In those days the baron possessed Piolaine, which
had three hundred hectares belonging to it, and he
had in his service as steward Honoré
Grégoire, a Picardy lad, the
great-grandfather of Léon Grégoire,
Cécile's father. When the Montsou treaty
was made, Honor, who had laid up savings to the
amount of some fifty thousand francs, yielded
tremblingly to his master's unshakable faith. He
took out ten thousand francs in fine crowns, and
took a denier, though with the fear of robbing his
children of that sum. His son Eugéne, in
fact, received very small dividends; and as he had
become a bourgeois and had been foolish enough to
throw away the other forty thousand francs of the
paternal inheritance in a company that came to
grief, he lived meanly enough. But the interest
of the denier gradually increased. The fortune
began with Félicien, who was able to
realize a dream with which his grandfather, the
old steward, had nursed his childhood--the
purchase of dismembered Piolaine, which he
acquired as national property for a ludicrous sum.
However, bad years followed. It was necessary to
await the conclusion of the revolutionary
catastrophes, and afterwards Napoleon's bloody
fall; and it was Léon Grégoire who
profited at a stupefying rate of progress by the
timid and uneasy investment of his
great-grandfather. Those poor ten thousand francs
grew and multiplied with the Company's prosperity.
From 1820 they had brought in one hundred per
cent, ten thousand francs. In 1844 they had
produced twenty thousand; in 1850, forty. During
two years the dividend had reached the prodigious
figure of fifty thousand francs; the value of the
denier, quoted at the Lille bourse at a million,
had centupled in a century.
M. Grégoire, who had been advised to sell
out when this figure of a million was reached, had
refused with his smiling paternal air. Six months
later an industrial crisis broke out; the denier
fell to six hundred thousand francs. But he still
smiled; he regretted nothing, for the
Grégoires had maintained an obstinate faith
in their mine. It would rise again: God Himself
was not so solid. Then with his religious faith
was mixed profound gratitude towards an investment
which for a century had supported the family in
doing nothing. It was like a divinity of their
own, whom their egoism surrounded with a kind of
worship, the benefactor of the hearth, lulling
them in their great bed of idleness, fattening
them at their gluttonous table. From father to
son it had gone on. Why risk displeasing fate by
doubting it? And at the bottom of their fidelity
there was a superstitious terror, a fear lest the
million of the denier might suddenly melt away if
they were to realize it and to put it in a drawer.
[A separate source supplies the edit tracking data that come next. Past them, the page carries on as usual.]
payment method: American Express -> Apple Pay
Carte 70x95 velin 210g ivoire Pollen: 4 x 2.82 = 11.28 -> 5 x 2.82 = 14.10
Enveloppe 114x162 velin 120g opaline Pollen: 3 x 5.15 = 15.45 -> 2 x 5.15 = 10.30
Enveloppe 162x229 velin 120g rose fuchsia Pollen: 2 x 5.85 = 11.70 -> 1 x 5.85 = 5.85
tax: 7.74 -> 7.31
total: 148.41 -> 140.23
It seemed to them more sheltered in the earth,
from which a race of miners, generations of
starving people, extracted it for them, a little
every day, as they needed it.
For the rest, happiness rained on this house. M.
Grégoire, when very young, had married the
daughter of a Marchiennes druggist, a plain,
penniless girl, whom he adored, and who repaid him
with happiness. She shut herself up in her
household, and worshipped her husband, having no
other will but his. No difference of tastes
separated them, their desires were mingled in one
idea of comfort; and they had thus lived for forty
years, in affection and little mutual services.
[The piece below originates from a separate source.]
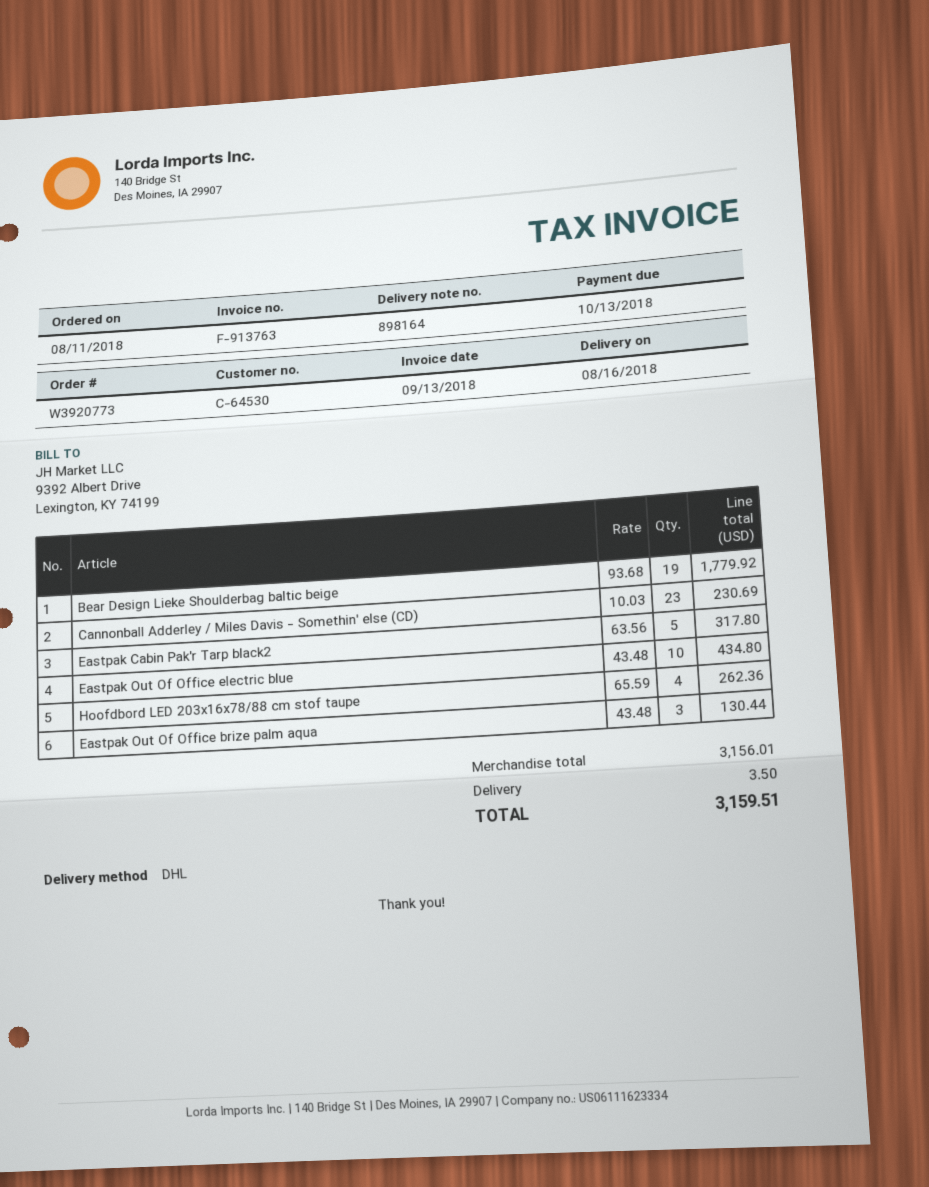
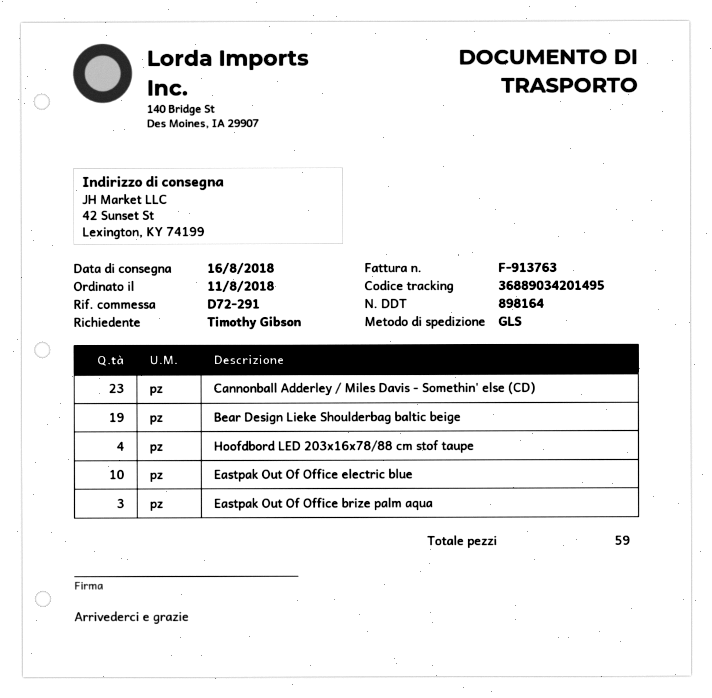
shipping method: DHL -> GLS
Eastpak Cabin Pak'r Tarp black2: 5 -> none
It was a well-regulated existence; the forty
thousand francs were spent quietly, and the
savings expended on Cécile, whose tardy
birth had for a moment disturbed the budget. They
still satisfied all her whims--a second horse, two
more carriages, toilets sent from Paris. But they
tasted in this one more joy; they thought nothing
too good for their daughter, although they had
such a horror of display that they had preserved
the fashions of their youth. Every unprofitable
expense seemed foolish to them.
Suddenly the door opened, and a loud voice called
out:
"Hallo! What now? Having breakfast without
me!"
It was Cécile, just come from her bed, her
eyes heavy with sleep. She had simply put up her
hair and flung on a white woollen dressing-gown.
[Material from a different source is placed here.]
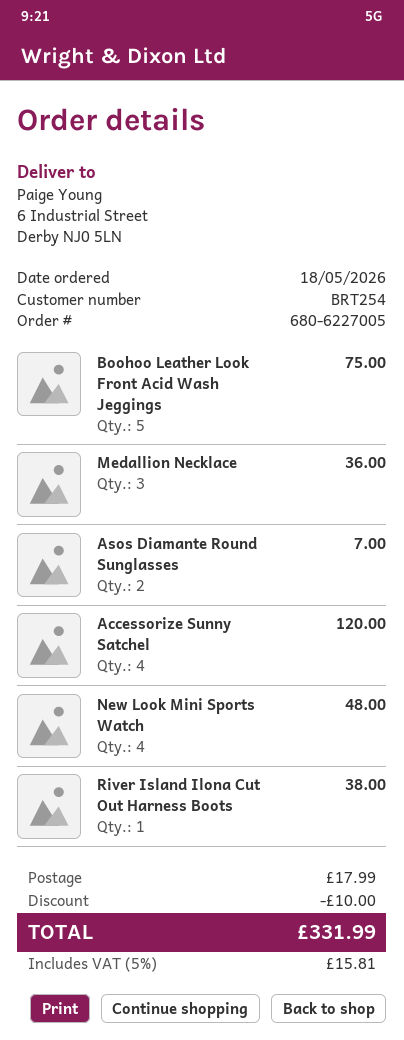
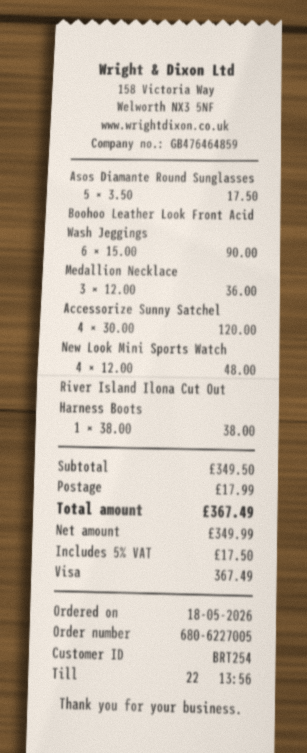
Boohoo Leather Look Front Acid Wash Jeggings: 5 for 75.00 -> 6 for 90.00
Asos Diamante Round Sunglasses: 2 for 7.00 -> 5 for 17.50
discount: 10.00 -> none
tax: 5% = 15.81 -> 5% = 17.50
total: 331.99 -> 367.49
"No, no!" said the mother; "you see
we are all waiting. Eh? has the wind prevented
you from sleeping, poor darling?"
The young girl looked at her in great surprise.
"Has it been windy? I didn't know anything
about it. I haven't moved all night."
Then they thought this funny, and all three began
to laugh; the servants who were bringing in the
breakfast also broke out laughing, so amused was
the household at the idea that mademoiselle had
been sleeping for twelve hours right off. The
sight of the brioche completed the expansion of
their faces.
"What! Is it cooked, then?" said
Cécile; '"that must be a surprise for
me! That'll be good now, hot, with the
chocolate!"
They sat down to table at last with the smoking
chocolate in their cups, and for a long time
talked of nothing but the brioche. Mélanie
and Honorine remained to give details about the
cooking and watched them stuffing themselves with
greasy lips, saying that it was a pleasure to make
a cake when one saw the masters enjoying it so
much.
But the dogs began to bark loudly; perhaps they
announced the music mistress, who came from
Marchiennes on Mondays and Fridays. A professor
of literature also came. All the young girl's
education was thus carried on at Piolaine in happy
ignorance, with her childish whims, throwing the
book out of the window as soon as anything wearied
her.
"It is M. Deneulin," said Honorine,
returning.
Behind her, Deneulin, a cousin of M.
Grégoire's, appeared without ceremony; with
his loud voice, his quick gestures, he had the
appearance of an old cavalry officer. Although
over fifty, his short hair and thick moustache
were as black as ink.
"Yes! It is I. Good day! Don't disturb
yourselves."
He had sat down amid the family's exclamations.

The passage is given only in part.